Stanno provando a convincerci che la pirateria uccide il calcio. Forse è vero. Forse, però, i pirati veri non sono quelli che intendono loro
È la giornata di Roma-Napoli e, meno di una settimana fa, l’avevo immaginata completamente diversa. Immaginavo, come facevo fino a poco tempo fa, di aspettare le 15.00 non vedendo l’ora che iniziasse la partita, attendendo la discesa in campo dei nostri ragazzi, attendendo la formazione che avrebbe dovuto rilanciare il cammino del Napoli in campionato. Invece no, niente di tutto questo.
L’andazzo del campionato ha fatto sì che stamattina mi sia svegliato senza nutrire il minimo interesse nei confronti della sfida dell’Olimpico, quella che un tempo chiamavamo il derby del Sud.
Qualche amico ha interpretato il mio stato d’animo attribuendolo alla rabbia conseguente i fatti di mercoledì. Io ci ho riflettuto e sono certo che non sia così.
Ero arrabbiato, se mi consentite l’eufemismo, dopo Inter-Juve di due campionati fa, quella dell’impunità di Pjanic e dello scudetto perso in albergo. Oggi no, oggi qualunque sentimento di rabbia, disillusione, amarezza, impotenza, nausea che poteva essere presente prima ha lasciato il posto all’indifferenza più totale.
La verità è che non sono più interessato a seguire una competizione in cui non riesco a credere. Manca l’emozione di sperare in un gol all’ultimo minuto, manca la voglia di discutere se la formazione ipotizzata sia adeguata o meno all’avversario, manca la curiosità di sapere se il prossimo acquisto o la prossima cessione contribuiranno a rafforzare la rosa. Manca l’interesse verso un campionato che sembra irregolare e già deciso in partenza.
Oggi, alle 15.00, ero in giro per strada, sentivo le telecronache filtrare dalle finestre e non ho sentito il bisogno di allungare l’orecchio per capire cosa stesse succedendo. Ho scoperto solo a partita conclusa che il boato che avevo ascoltato era dovuto non a un gol di Mertens ma a Meret che aveva parato un rigore (toh, guarda, un rigore contro). Ho appreso solo alle 18.00 il risultato della partita e che Mario Rui aveva, ancora una volta, alzato il braccio in area “costringendo” Rocchi a fischiare il secondo rigore a favore dei giallorossi. Ho appreso solo successivamente che la partita era stata interrotta per i soliti cori contro i napoletani. Chi li avrà sentiti oggi? L’arbitro, il quarto uomo?

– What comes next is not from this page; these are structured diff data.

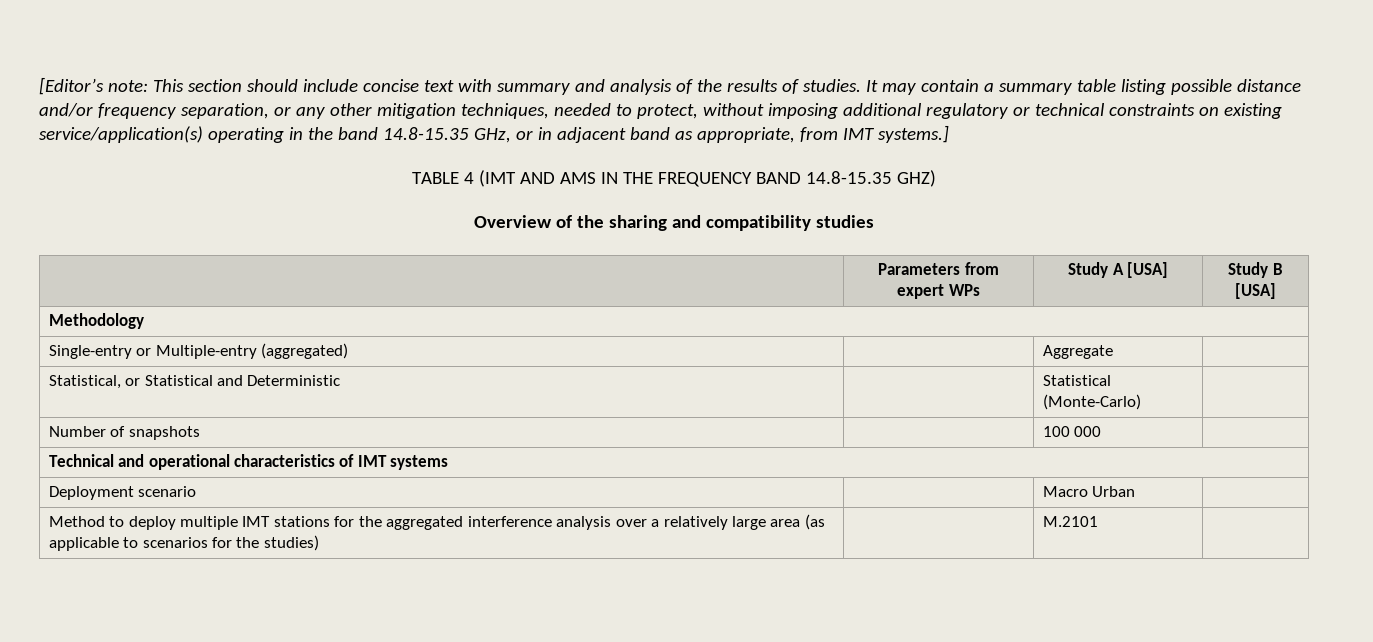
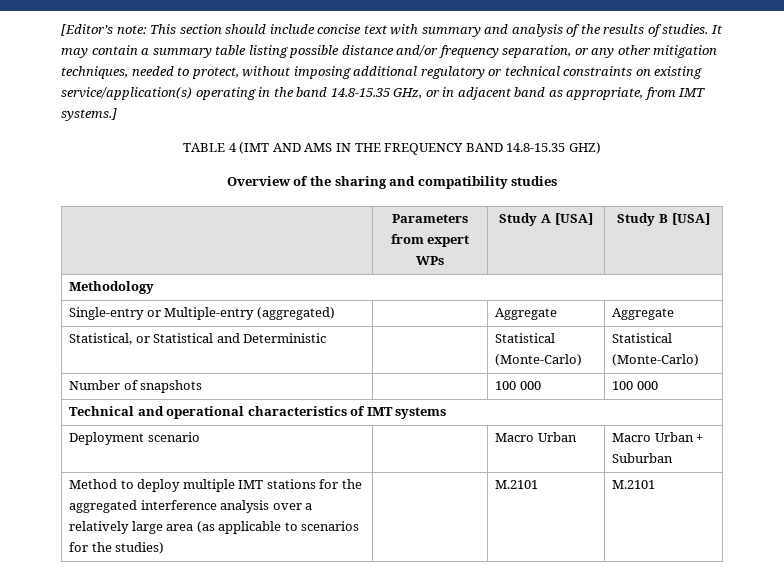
- Single-entry or Multiple-entry (aggregated) | | Aggregate |
+ Single-entry or Multiple-entry (aggregated) | | Aggregate | Aggregate
- Statistical, or Statistical and Deterministic | | Statistical (Monte-Carlo) |
+ Statistical, or Statistical and Deterministic | | Statistical (Monte-Carlo) | Statistical (Monte-Carlo)
- Number of snapshots | | 100 000 |
+ Number of snapshots | | 100 000 | 100 000
- Deployment scenario | | Macro Urban |
+ Deployment scenario | | Macro Urban | Macro Urban + Suburban
- Method to deploy multiple IMT stations for the aggregated interference analysis over a relatively large area (as applicable to scenarios for the studies) | | M.2101 |
+ Method to deploy multiple IMT stations for the aggregated interference analysis over a relatively large area (as applicable to scenarios for the studies) | | M.2101 | M.2101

Spesso si sente dire che non si può fischiare un fallo in area altrimenti si dovrebbero dare venti rigori a partita. Allora mi chiedo come mai oggi sia stata bloccata la partita per una cosa che accade ogni domenica e che dovrebbe fermare la maggior parte delle partite. Poi mi accorgo che la risposta non mi interessa.
Chi mi conosce sa che non seguo la Nazionale. Non per disamore, non per mancato patriottismo, ma perché, per vari motivi, non suscita in me interesse alcuno. La partita di oggi è stata per me come una partita della Nazionale. Una partita che guardo distrattamente solo, ed esclusivamente, se non ho nulla di appena meglio da fare. Così è stata la mia Roma-Napoli, priva di interesse e, pertanto, non l’ho guardata come, probabilmente, non guarderò altre partite di serie A. Proprio quest’anno che avevo di nuovo fatto l’abbonamento al San Paolo.

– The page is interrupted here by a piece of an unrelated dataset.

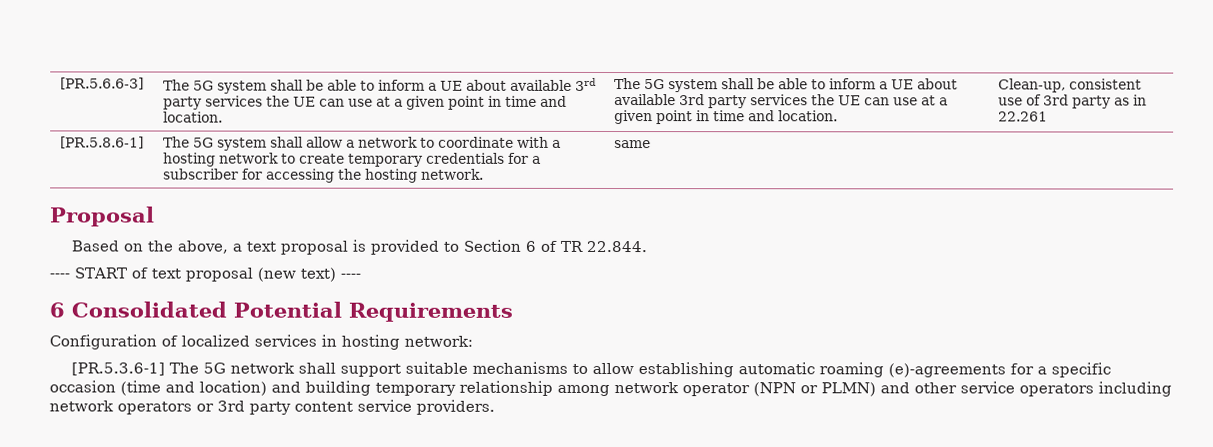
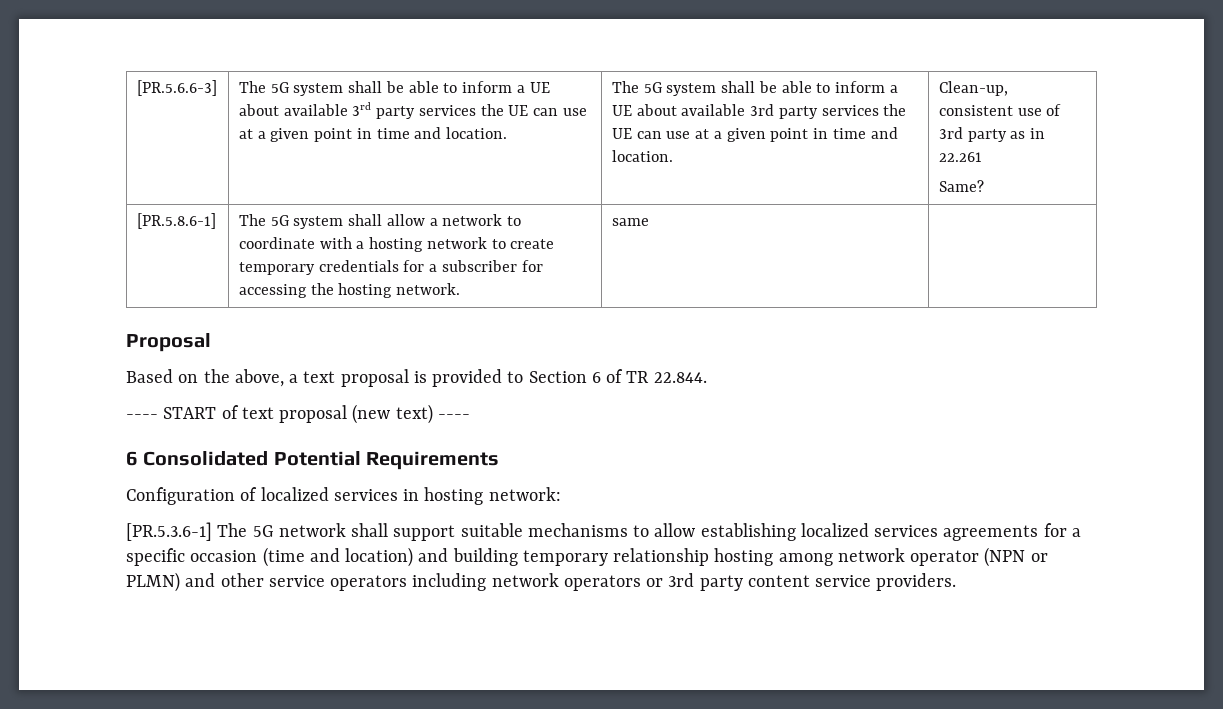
+ Same?
- [PR.5.3.6-1] The 5G network shall support suitable mechanisms to allow establishing automatic roaming (e)-agreements for a specific occasion (time and location) and building temporary relationship among network operator (NPN or PLMN) and other service operators including network operators or 3rd party content service providers.
+ [PR.5.3.6-1] The 5G network shall support suitable mechanisms to allow establishing localized services agreements for a specific occasion (time and location) and building temporary relationship hosting among network operator (NPN or PLMN) and other service operators including network operators or 3rd party content service providers.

Continuerò a seguire le partite di Champions sebbene in quella competizione non siamo attrezzati per vincere. Ma io non voglio vincere o, almeno, non voglio solo quello. Io voglio vedere una competizione corretta, leale e ad armi pari, dove le regole siano chiare e uguali per tutti. In quel caso sarei pronto ad accettare qualunque sconfitta. Altrimenti è uno sport che non mi interessa.
Stanno provando a convincerci che la pirateria uccide il calcio. Forse è vero. Forse, però, i pirati veri non sono quelli che intendono loro.